ABOUT THIS TASK
Each line in the entries below that holds the string "solid" must be copied.

[Start of Attachment]

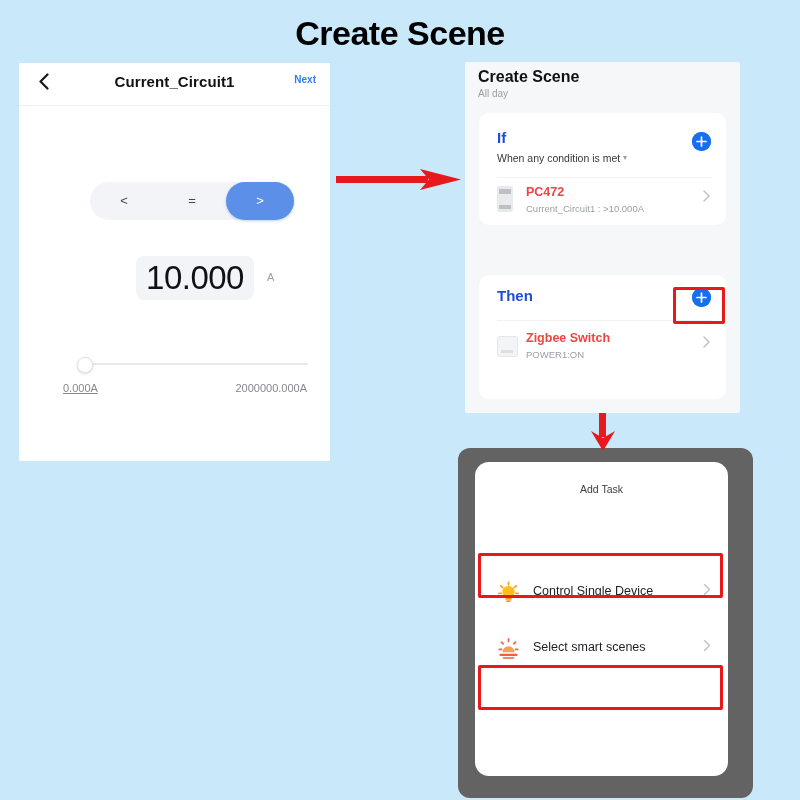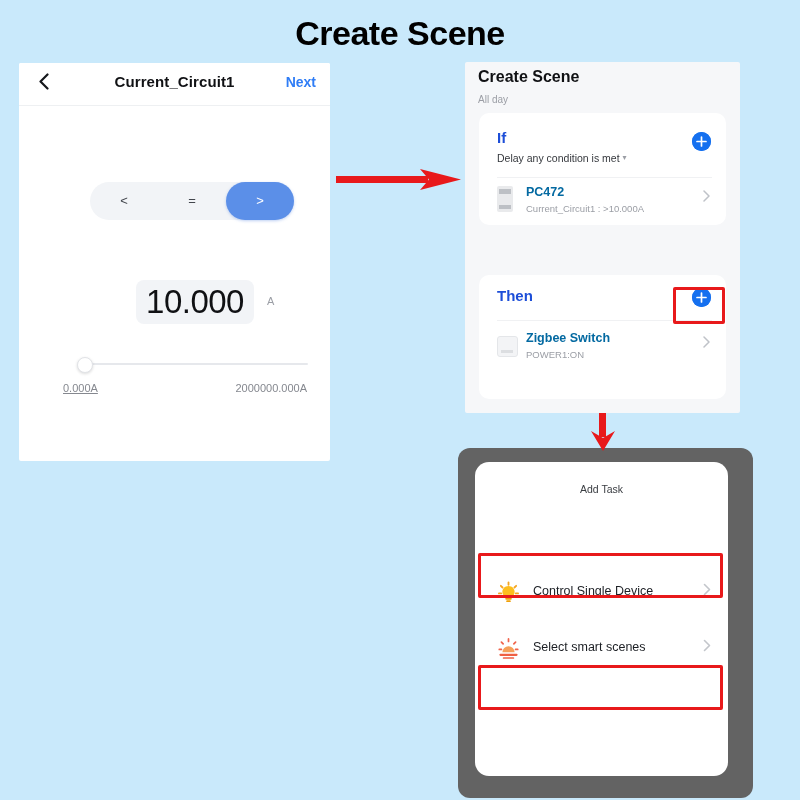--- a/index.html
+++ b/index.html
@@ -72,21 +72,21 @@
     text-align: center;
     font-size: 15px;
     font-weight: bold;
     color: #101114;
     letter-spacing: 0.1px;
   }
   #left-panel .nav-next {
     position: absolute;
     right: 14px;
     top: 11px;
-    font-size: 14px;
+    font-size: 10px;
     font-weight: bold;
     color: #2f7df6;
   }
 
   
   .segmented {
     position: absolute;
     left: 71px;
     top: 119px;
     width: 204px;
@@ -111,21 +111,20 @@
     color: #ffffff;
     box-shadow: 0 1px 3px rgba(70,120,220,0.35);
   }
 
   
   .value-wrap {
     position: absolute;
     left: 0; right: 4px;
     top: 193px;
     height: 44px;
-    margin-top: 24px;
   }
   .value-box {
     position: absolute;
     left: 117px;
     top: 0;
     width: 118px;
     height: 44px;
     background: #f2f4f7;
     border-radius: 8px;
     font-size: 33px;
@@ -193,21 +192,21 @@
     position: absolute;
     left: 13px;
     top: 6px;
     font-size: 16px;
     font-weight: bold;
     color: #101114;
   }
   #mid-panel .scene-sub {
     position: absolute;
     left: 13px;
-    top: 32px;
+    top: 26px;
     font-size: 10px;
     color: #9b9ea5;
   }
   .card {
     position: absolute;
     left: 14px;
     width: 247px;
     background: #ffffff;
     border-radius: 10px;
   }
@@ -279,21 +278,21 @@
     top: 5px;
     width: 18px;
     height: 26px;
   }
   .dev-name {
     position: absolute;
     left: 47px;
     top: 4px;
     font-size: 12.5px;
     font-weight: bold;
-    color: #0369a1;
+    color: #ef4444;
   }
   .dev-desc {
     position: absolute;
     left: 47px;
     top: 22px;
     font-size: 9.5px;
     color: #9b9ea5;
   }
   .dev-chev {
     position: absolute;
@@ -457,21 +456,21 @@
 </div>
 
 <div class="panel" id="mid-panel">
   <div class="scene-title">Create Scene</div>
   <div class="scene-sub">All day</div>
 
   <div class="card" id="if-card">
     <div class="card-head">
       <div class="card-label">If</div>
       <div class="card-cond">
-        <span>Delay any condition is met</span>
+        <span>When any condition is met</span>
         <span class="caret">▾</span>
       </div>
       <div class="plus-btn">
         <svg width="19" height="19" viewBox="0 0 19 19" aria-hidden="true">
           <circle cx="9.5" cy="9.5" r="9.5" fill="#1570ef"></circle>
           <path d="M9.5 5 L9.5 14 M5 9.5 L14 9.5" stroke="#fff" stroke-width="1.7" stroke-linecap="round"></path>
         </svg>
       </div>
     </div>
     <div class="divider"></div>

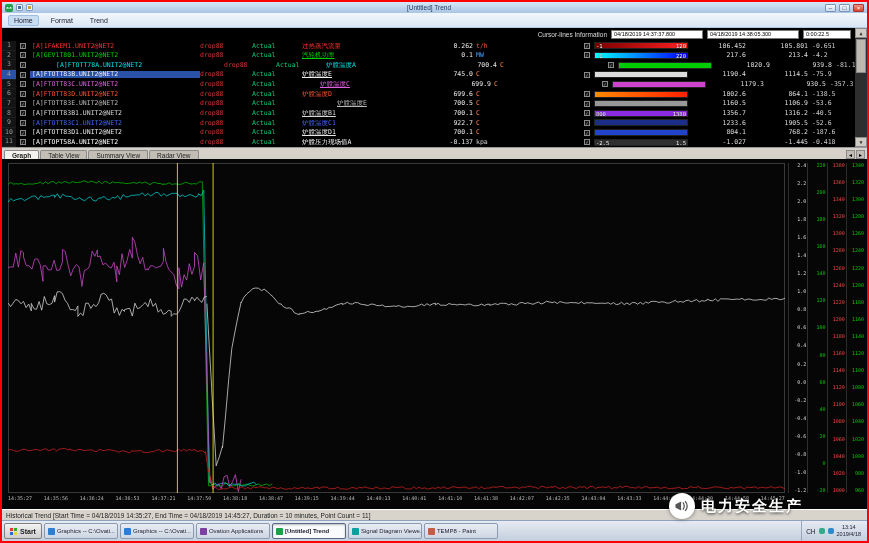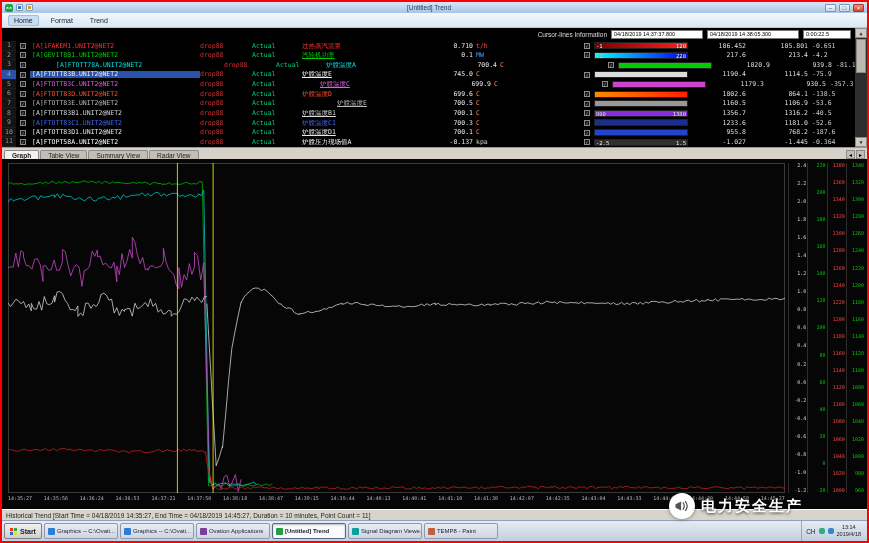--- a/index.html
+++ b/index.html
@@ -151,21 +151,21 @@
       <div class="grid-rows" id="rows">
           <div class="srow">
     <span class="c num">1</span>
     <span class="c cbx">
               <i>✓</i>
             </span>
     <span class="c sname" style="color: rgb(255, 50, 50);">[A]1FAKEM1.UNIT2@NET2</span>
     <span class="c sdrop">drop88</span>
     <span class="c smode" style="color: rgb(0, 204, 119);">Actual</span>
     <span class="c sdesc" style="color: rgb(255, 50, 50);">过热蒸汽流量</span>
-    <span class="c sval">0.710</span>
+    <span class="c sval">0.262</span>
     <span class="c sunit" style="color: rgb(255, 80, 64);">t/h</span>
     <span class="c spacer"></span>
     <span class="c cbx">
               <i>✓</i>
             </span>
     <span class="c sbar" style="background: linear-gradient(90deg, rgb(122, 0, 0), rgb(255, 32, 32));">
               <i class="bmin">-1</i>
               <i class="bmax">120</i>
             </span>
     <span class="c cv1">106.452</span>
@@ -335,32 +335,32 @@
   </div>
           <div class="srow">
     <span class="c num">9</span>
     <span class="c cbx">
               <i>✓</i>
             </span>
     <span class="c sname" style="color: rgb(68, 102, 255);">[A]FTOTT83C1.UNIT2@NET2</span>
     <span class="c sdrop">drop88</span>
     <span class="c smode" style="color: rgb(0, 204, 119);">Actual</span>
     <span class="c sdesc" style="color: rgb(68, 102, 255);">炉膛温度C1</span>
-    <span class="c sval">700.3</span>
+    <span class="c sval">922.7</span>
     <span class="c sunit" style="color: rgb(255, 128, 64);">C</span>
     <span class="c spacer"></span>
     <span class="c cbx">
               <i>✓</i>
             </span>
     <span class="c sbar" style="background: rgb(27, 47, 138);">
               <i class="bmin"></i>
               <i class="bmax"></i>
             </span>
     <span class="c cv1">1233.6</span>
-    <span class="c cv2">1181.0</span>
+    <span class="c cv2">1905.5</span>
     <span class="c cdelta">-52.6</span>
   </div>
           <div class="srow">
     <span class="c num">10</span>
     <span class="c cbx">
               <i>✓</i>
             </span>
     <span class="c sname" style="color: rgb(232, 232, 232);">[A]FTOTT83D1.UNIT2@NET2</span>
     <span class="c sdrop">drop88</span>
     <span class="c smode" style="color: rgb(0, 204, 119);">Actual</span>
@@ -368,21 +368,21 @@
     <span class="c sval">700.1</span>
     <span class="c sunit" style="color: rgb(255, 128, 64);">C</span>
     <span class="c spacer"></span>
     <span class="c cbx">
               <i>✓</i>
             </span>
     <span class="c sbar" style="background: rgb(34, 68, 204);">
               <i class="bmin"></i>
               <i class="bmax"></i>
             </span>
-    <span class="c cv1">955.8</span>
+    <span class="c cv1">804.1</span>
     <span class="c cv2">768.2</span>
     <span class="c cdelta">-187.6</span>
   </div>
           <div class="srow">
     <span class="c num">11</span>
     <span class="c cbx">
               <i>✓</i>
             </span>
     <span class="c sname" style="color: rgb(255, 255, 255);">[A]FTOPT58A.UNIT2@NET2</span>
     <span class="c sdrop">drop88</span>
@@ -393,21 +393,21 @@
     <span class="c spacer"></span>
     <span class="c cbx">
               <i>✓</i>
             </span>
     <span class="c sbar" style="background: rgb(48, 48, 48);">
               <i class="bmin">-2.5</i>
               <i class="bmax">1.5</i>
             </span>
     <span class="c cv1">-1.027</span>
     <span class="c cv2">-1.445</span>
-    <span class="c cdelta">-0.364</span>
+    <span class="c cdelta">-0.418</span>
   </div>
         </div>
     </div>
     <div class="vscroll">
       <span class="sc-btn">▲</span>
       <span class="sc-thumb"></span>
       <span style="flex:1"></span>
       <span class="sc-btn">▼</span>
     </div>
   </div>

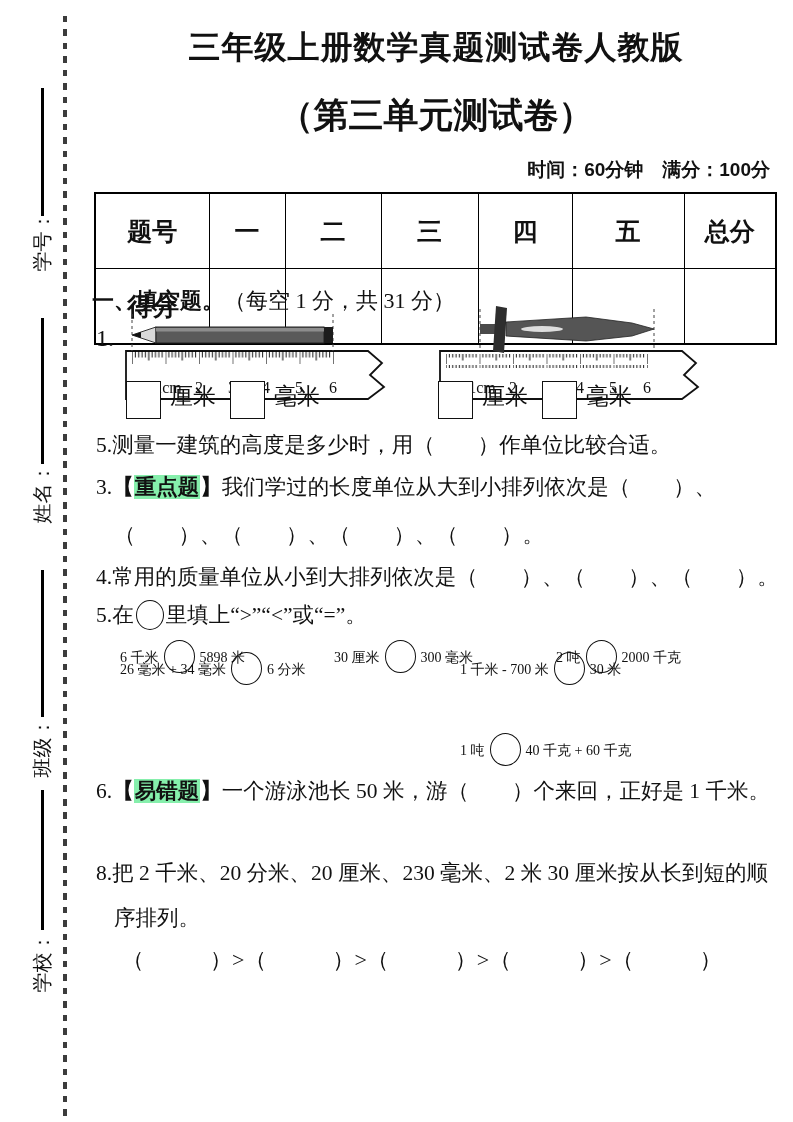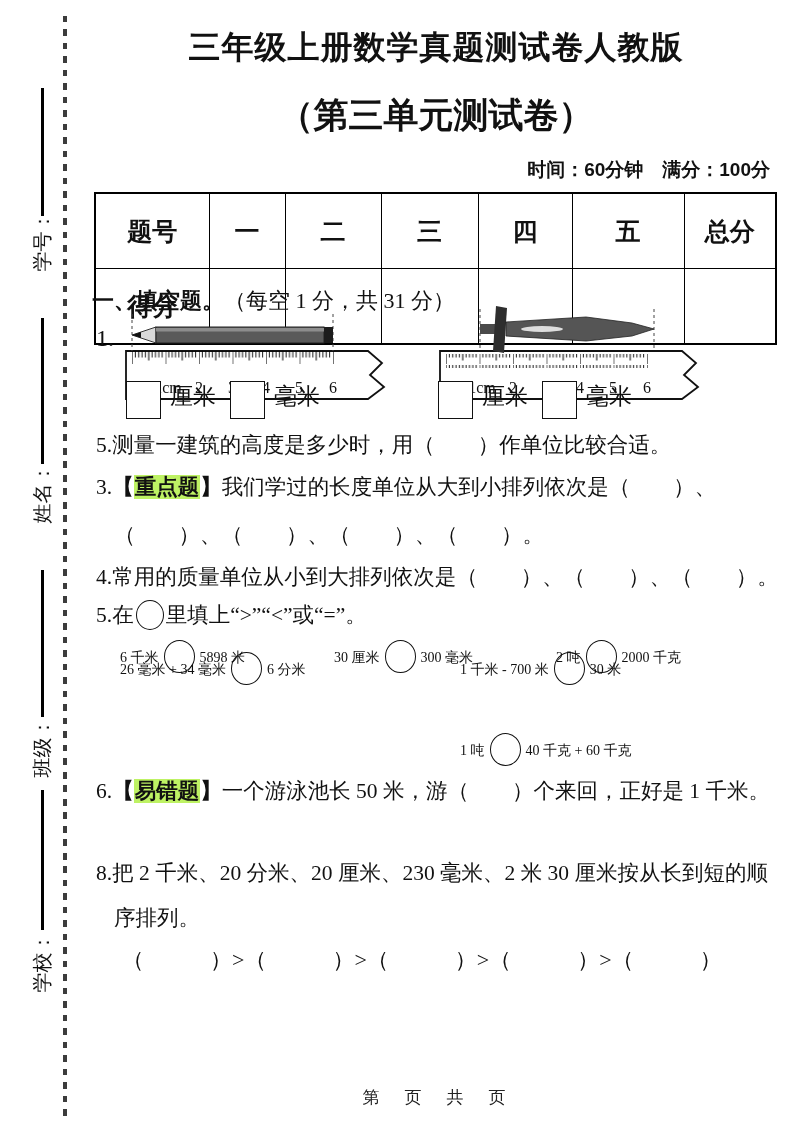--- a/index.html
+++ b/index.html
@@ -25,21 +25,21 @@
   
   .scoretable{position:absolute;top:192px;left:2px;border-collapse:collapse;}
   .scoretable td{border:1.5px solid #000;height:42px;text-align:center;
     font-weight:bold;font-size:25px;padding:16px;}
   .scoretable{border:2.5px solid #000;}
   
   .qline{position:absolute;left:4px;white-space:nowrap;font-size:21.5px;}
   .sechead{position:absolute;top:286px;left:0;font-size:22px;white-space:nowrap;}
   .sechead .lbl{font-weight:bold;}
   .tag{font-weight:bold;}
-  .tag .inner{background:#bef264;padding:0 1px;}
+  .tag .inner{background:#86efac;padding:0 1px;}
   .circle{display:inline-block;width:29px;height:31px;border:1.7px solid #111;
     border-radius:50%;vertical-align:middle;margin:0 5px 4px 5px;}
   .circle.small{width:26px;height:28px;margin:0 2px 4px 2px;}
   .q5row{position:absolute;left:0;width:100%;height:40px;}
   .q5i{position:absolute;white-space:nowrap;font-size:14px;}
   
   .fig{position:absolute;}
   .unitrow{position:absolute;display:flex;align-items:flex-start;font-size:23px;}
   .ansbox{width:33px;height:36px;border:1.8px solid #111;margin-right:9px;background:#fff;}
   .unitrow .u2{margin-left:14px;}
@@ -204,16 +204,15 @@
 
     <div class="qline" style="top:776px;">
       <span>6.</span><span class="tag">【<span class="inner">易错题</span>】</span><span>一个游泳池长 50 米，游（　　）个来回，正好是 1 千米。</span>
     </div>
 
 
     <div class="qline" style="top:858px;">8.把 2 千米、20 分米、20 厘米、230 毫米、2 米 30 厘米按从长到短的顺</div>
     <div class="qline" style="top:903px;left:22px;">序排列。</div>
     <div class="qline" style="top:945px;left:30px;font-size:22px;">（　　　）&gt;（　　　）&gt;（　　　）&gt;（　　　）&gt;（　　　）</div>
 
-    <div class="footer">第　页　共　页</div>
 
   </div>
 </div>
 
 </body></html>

[End of Attachment]

ANSWER BOX
   .scoretable td{border:1.5px solid #000;height:42px;text-align:center;
   .scoretable{border:2.5px solid #000;}
   .circle{display:inline-block;width:29px;height:31px;border:1.7px solid #111;
   .ansbox{width:33px;height:36px;border:1.8px solid #111;margin-right:9px;background:#fff;}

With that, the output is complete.